The Great Fire of London, 1666

The Great Fire of London burned for four days, and was finally stopped only when the Duke of York began blowing up houses with gunpowder, to create a fire-break. By this time, it had destroyed four-fifths of London, over 13,000 houses and 86 churches. Though few lives were lost, the property damage ran to £10 million. For years, debtors’ prisons were filled with those ruined by the Great Fire of London.

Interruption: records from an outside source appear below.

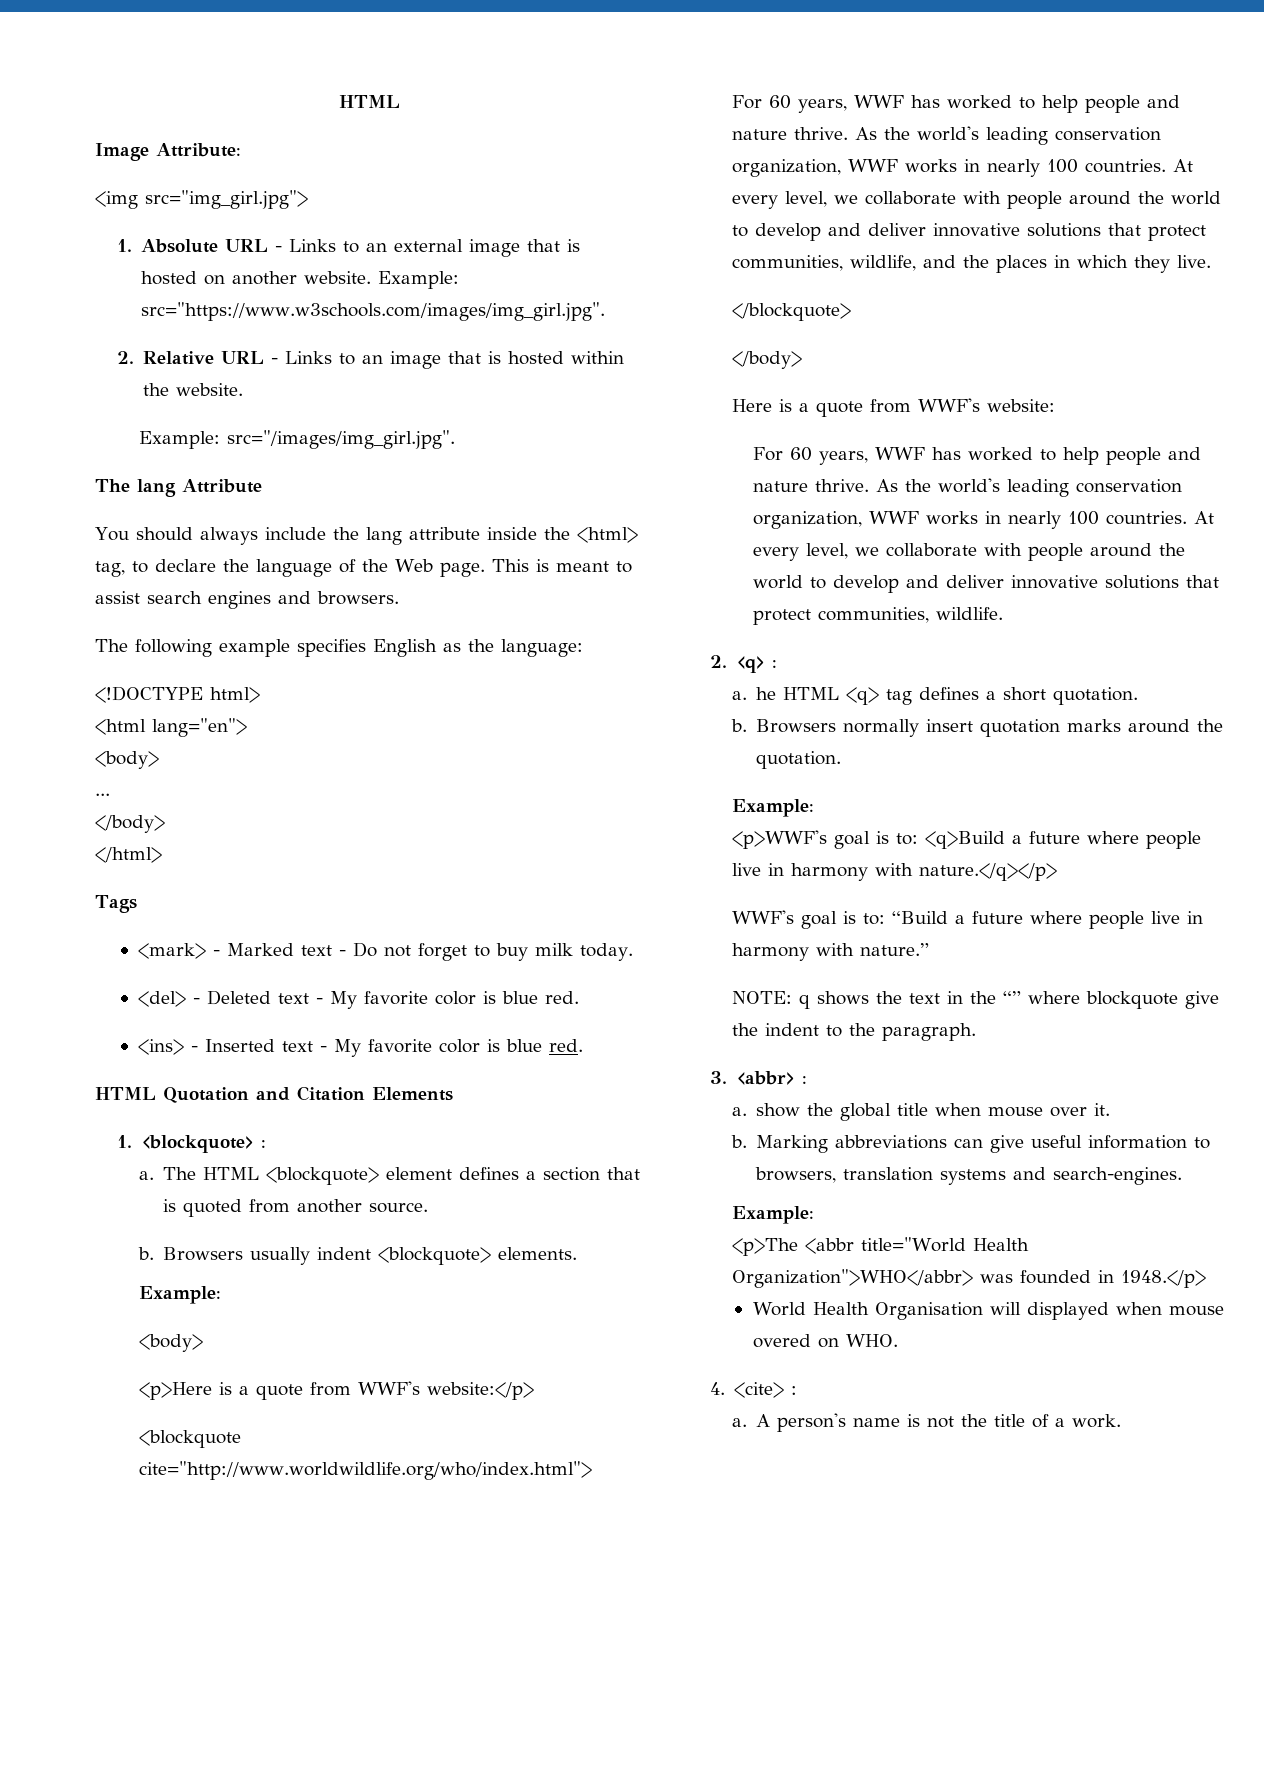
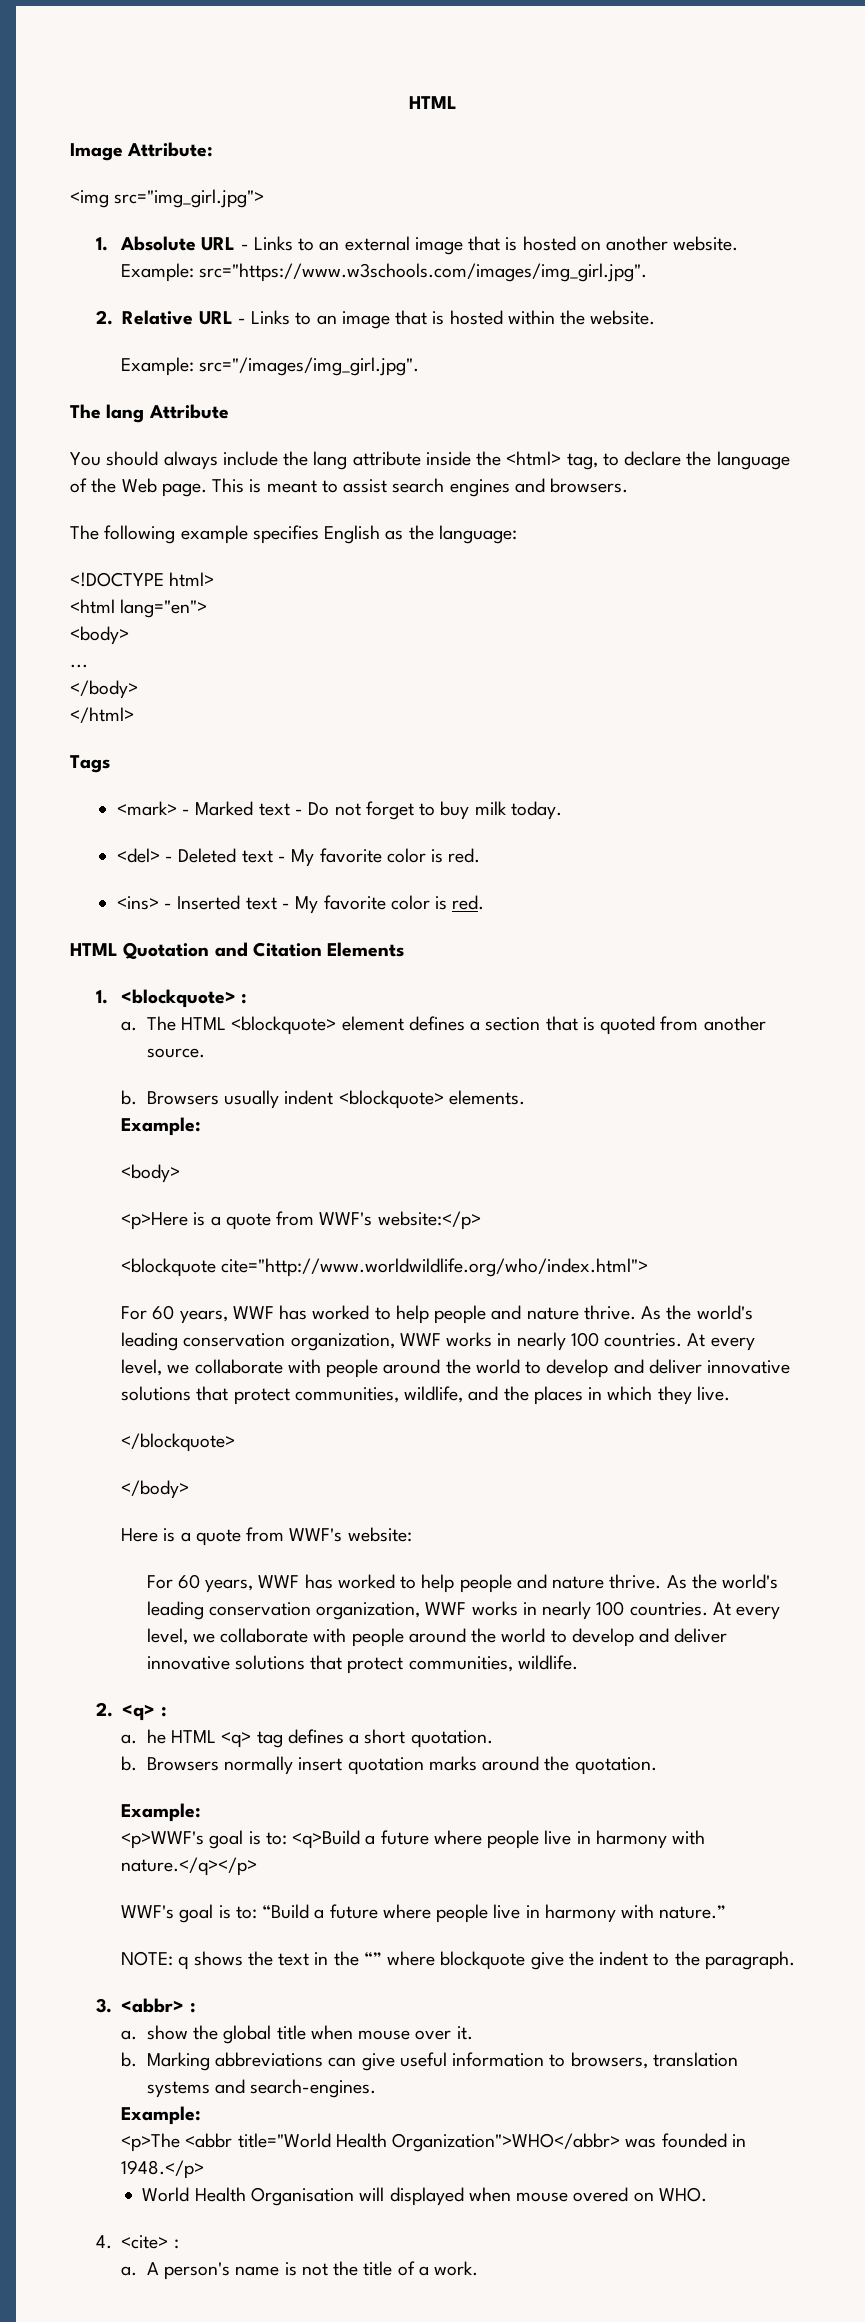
- <del> - Deleted text - My favorite color is blue red.
+ <del> - Deleted text - My favorite color is red.
- <ins> - Inserted text - My favorite color is blue red.
+ <ins> - Inserted text - My favorite color is red.

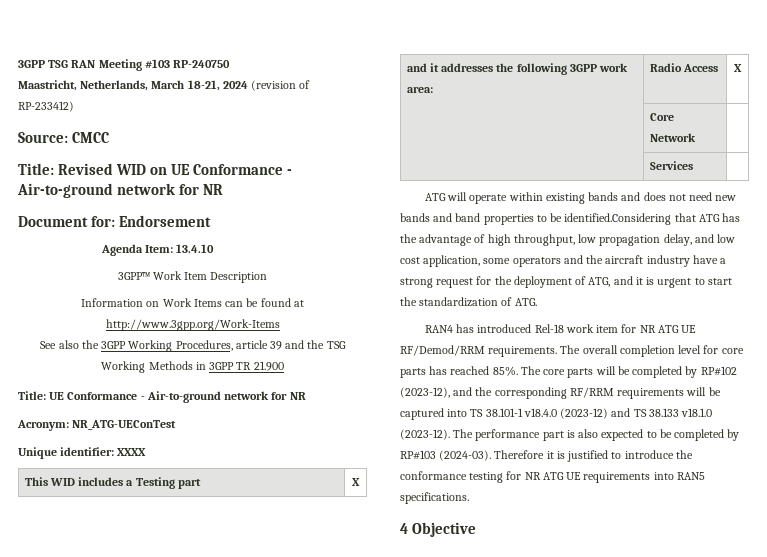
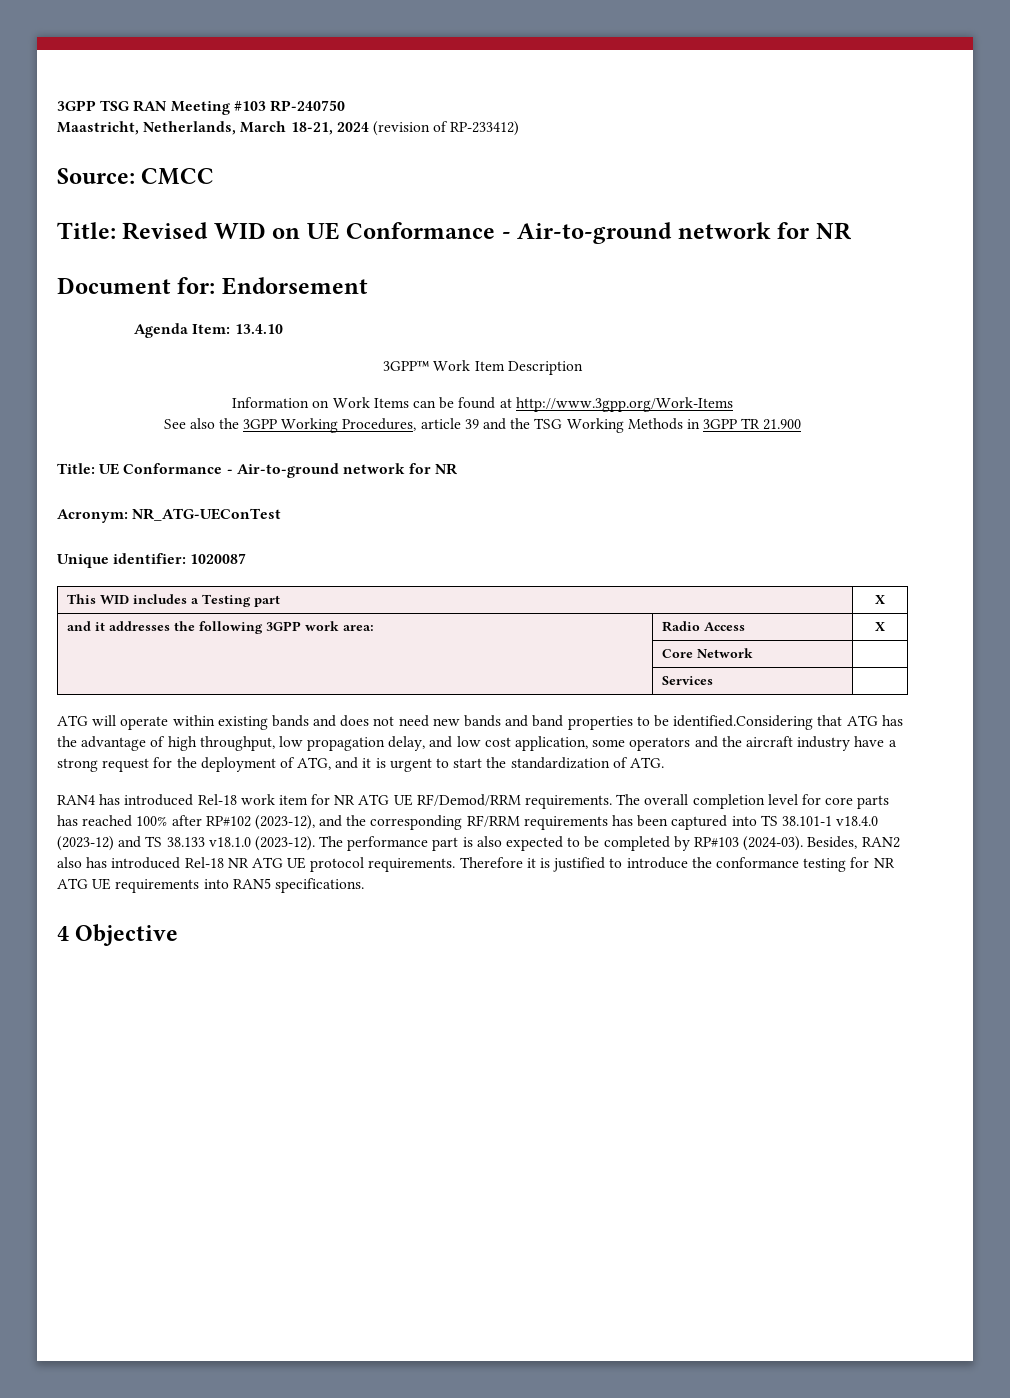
- Unique identifier: XXXX
+ Unique identifier: 1020087
- The overall completion level for core parts has reached 85%. The core parts will be completed by RP#102 (2023-12), and the corresponding RF/RRM requirements will be captured into TS 38.101-1 v18.4.0 (2023-12) and TS 38.133 v18.1.0 (2023-12).
+ The overall completion level for core parts has reached 100% after RP#102 (2023-12), and the corresponding RF/RRM requirements has been captured into TS 38.101-1 v18.4.0 (2023-12) and TS 38.133 v18.1.0 (2023-12).
+ Besides, RAN2 also has introduced Rel-18 NR ATG UE protocol requirements.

Erasmus, fortunately, was able to escape with his gold and even collect the remnant of his tobacco. He began visiting debtors’ prisons, now crowded with those ruined men who had lost their businesses and property. He explained to
them how tobacco could be a great solace and comfort in their time of despair. Sometimes he helped a poor unfortunate by buying up his ruined property at a bargain price. When he sailed back to Virginia, Erasmus was doing very well for himself, very well indeed.

Samuel Badcock and the Gob Heard ‘Round the World
 

The Badcock clan continued to grow and prosper over the next century. The plantation grew to a phenomenal 340,000 acres, manned by 780 slaves. It was rivaled only by the decidedly second-place plantation of Robert “King” Carter (a mere 300,000 acres and 700 slaves).

One branch of the family moved to Boston where, in 1759, Samuel Badcock opened a small snuff mill. The Virginia Badcocks derided snuff as a foppish fad which would never last. Israel Badcock of Jamestown wrote:

The habit of taking fnuff is no more than an Affectacion of the French, brought back to England by Charles II and fpread throughout his Court. Thofe Boftonians who fancy themselves to be Gentlemen will of courfe haften to take up this Frivolity, but it hath no ftaying power.